Prompt: The output should consist solely of the line containing "- 6. Run BDot again (extend time)" and all lines after it through the final line of the entries below, reproduced exactly.
[Data records Boundary: Start]
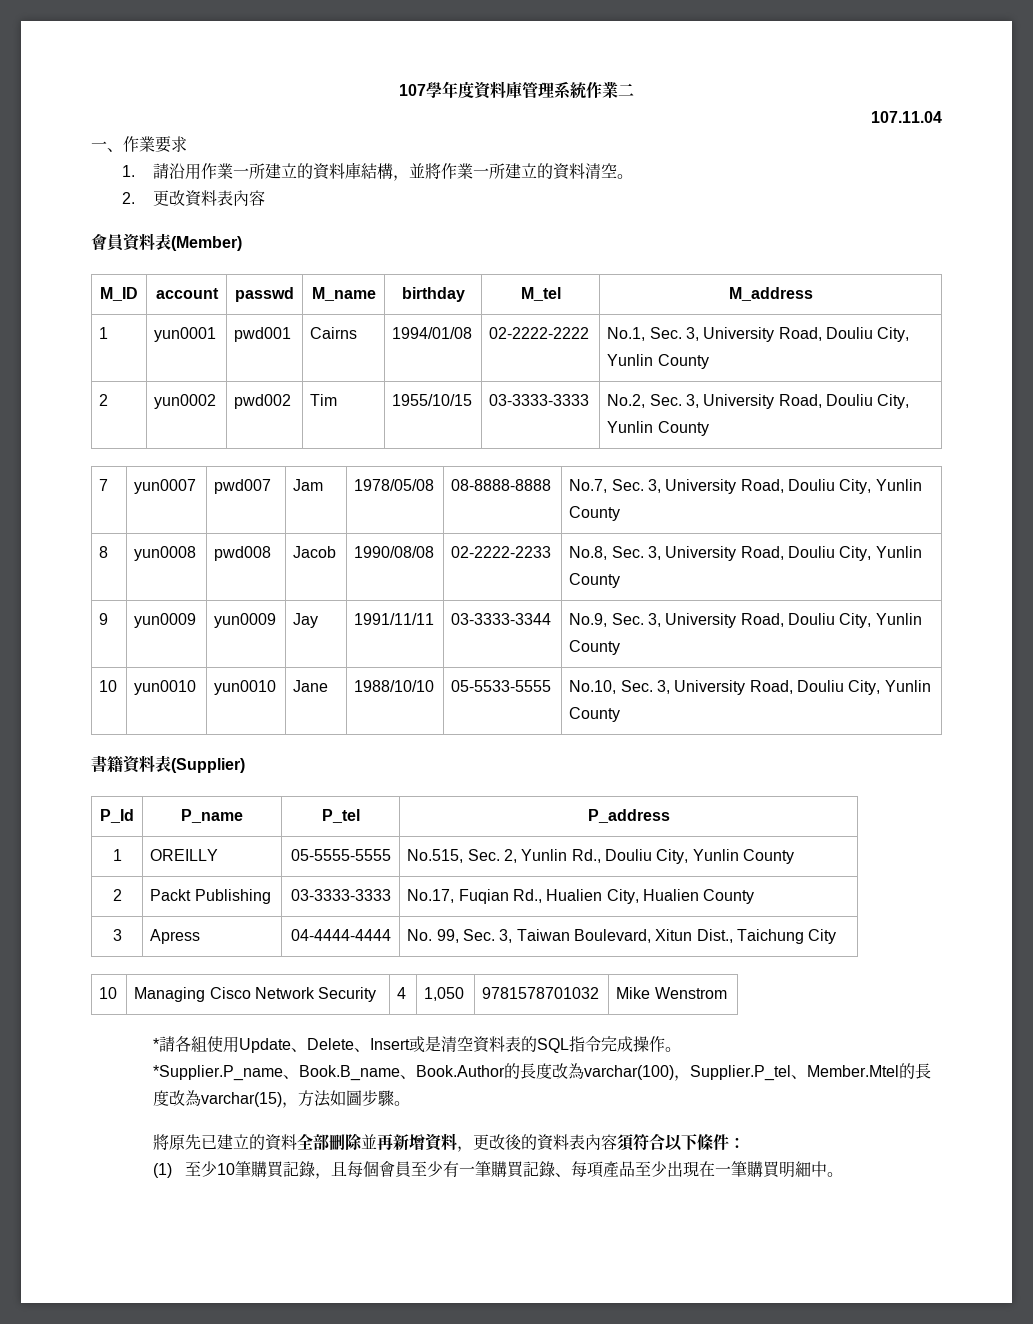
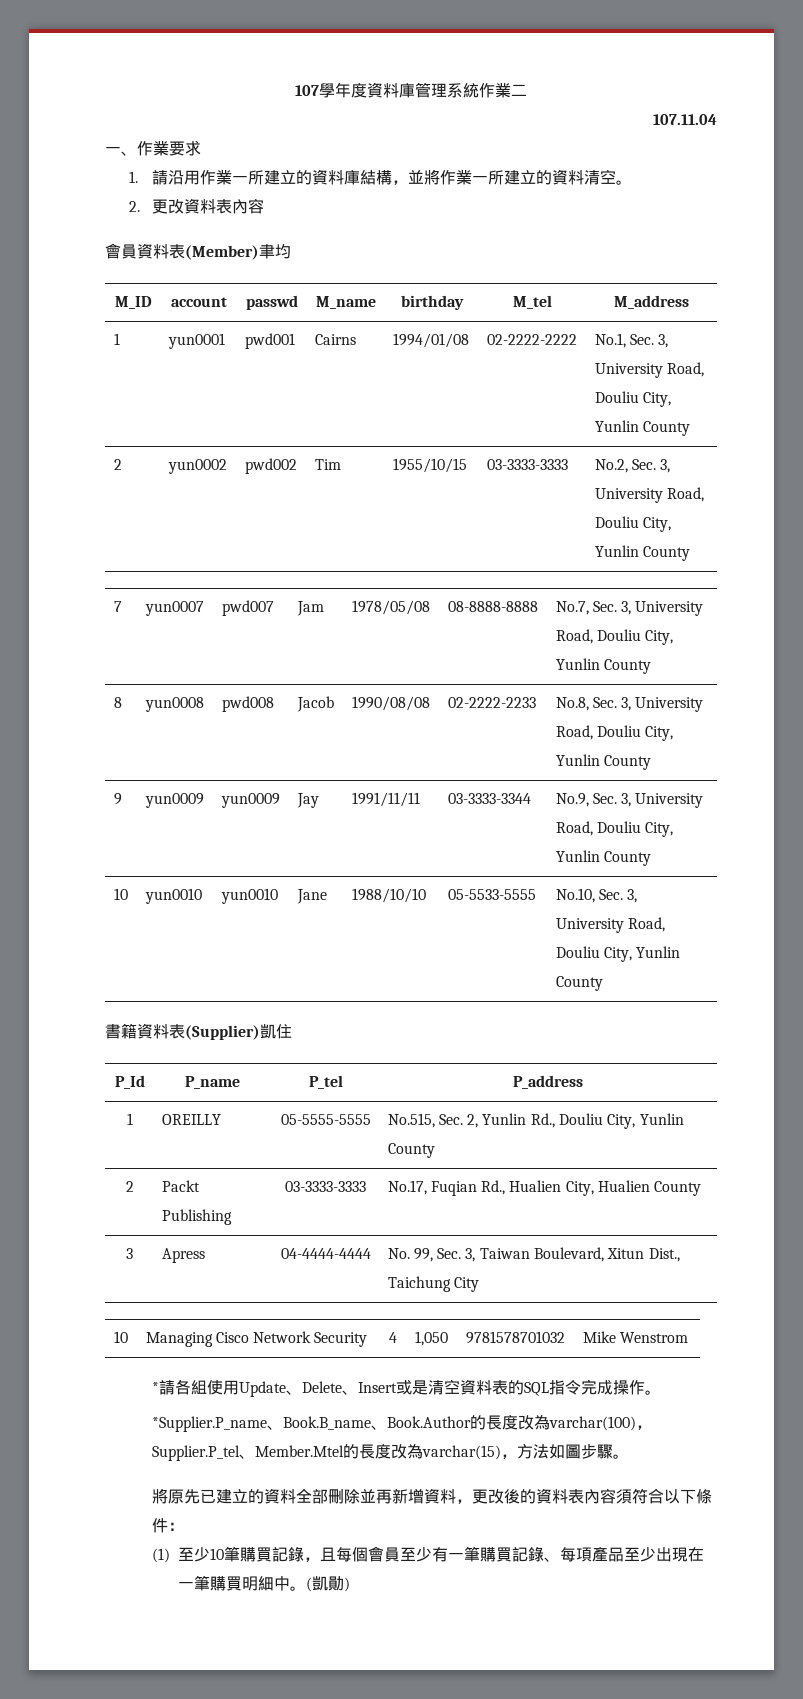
- 會員資料表(Member)
+ 會員資料表(Member)聿均
- 書籍資料表(Supplier)
+ 書籍資料表(Supplier)凱住
+ (凱勛)

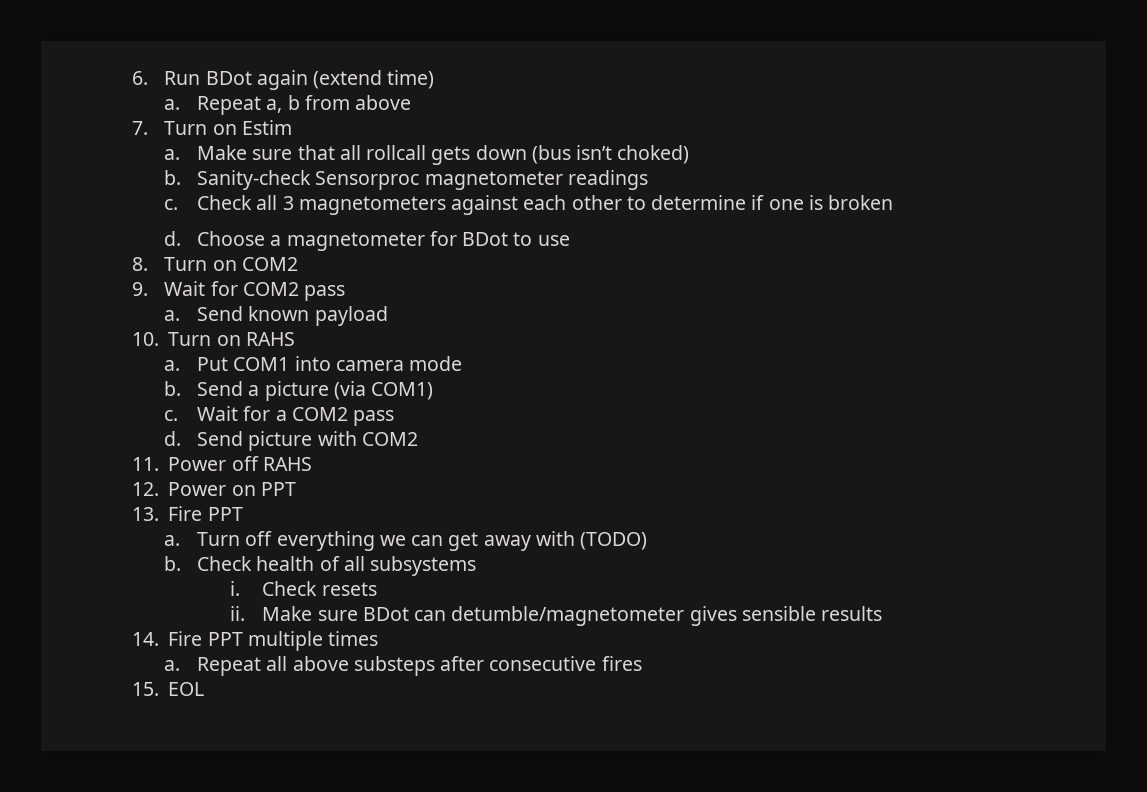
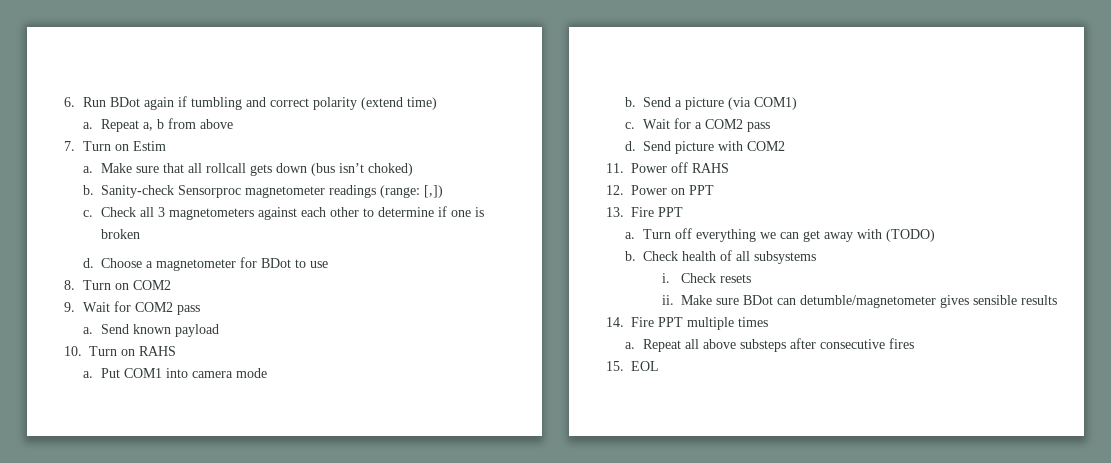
- 6. Run BDot again (extend time)
+ 6. Run BDot again if tumbling and correct polarity (extend time)
- Sanity-check Sensorproc magnetometer readings
+ Sanity-check Sensorproc magnetometer readings (range: [,])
[Data records Boundary: End]
Solution to this problem:
- 6. Run BDot again (extend time)
+ 6. Run BDot again if tumbling and correct polarity (extend time)
- Sanity-check Sensorproc magnetometer readings
+ Sanity-check Sensorproc magnetometer readings (range: [,])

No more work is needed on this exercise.